A food safety plan encompasses a farm's practices to ensure its products are safe and the presence of pathogens is minimized, said Silva, who is a professor in the Department of Plant Pathology at UW-Madison. Farmers choose to devise these plans, which do not involve anyone inspecting their operations. Food buyers may have a plan template they want farmers to follow, though. The documentation buyers may request can take several forms, she said, including third-party audits.

A third-party audit does involve someone coming to a farm to review its food safety plan and the practices it outlines, Silva said. Most farms pay for such an audit only when a buyer requires it.

"If farm[er]s are wanting to sell their produce to those specific buyers, they do need to be very diligent and very deliberate about establishing food safety plans and addressing food safety on their farm[s]," she said.
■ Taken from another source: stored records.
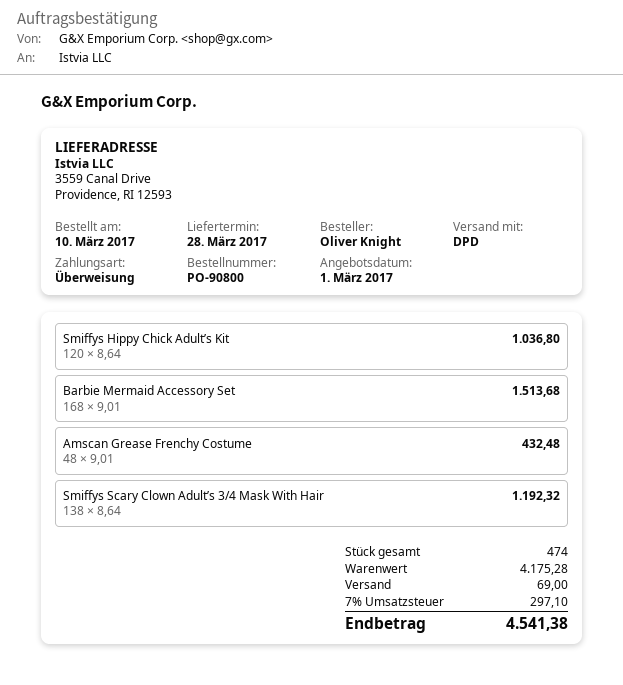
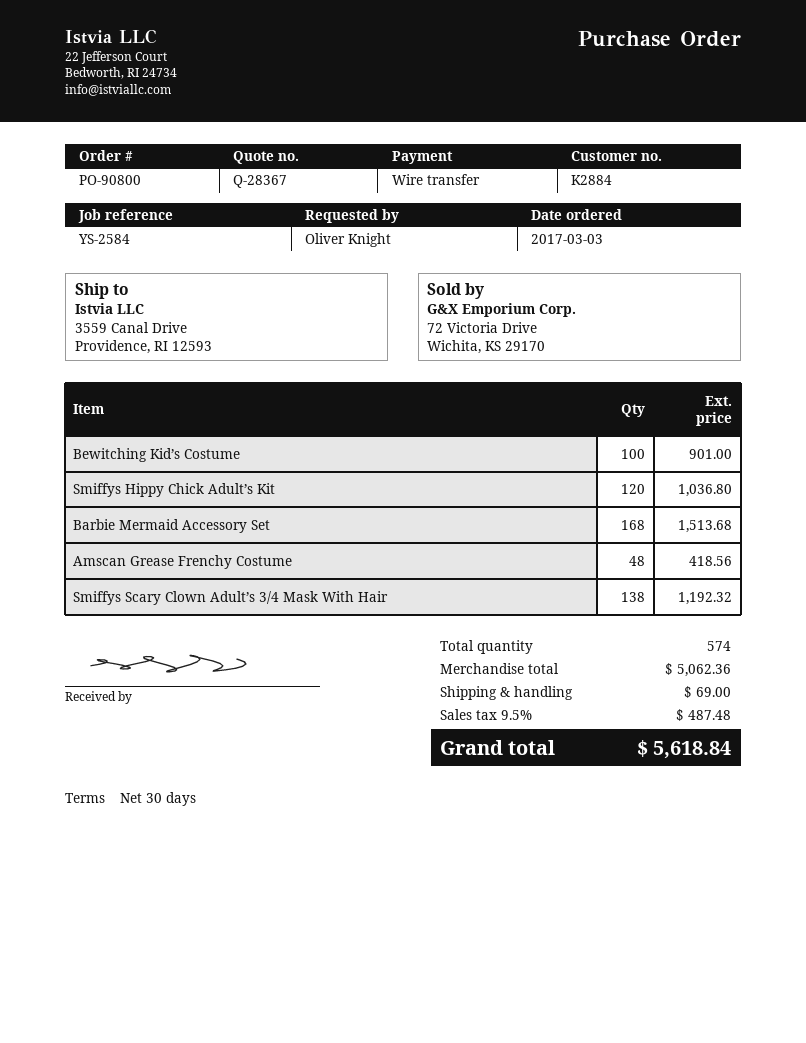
order date: 2017-03-10 -> 2017-03-03
Amscan Grease Frenchy Costume: 48 for 432.48 -> 48 for 418.56
Bewitching Kid’s Costume: none -> 100 for 901.00
total quantity: 474 -> 574
subtotal: 4175.28 -> 5062.36
tax: 7% = 297.10 -> 9.5% = 487.48
total: 4541.38 -> 5618.84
Farmers care about the public perception of their foods and about specific consumer sectors such as farmers' markets and institutional purchasers, Silva explained. The public is aware of foodborne illness outbreaks that can be traced to produce, which could be especially problematic for farms that sell directly through farmers' markets or community-supported agriculture systems.

The federal government has new sets of rules for produce food safety that the U.S. Food and Drug Administration crafted under the Food Safety Modernization Act. Since it was passed in 2011, this law's requirements have gradually been defined and implemented, but they remain subject to changing federal priorities.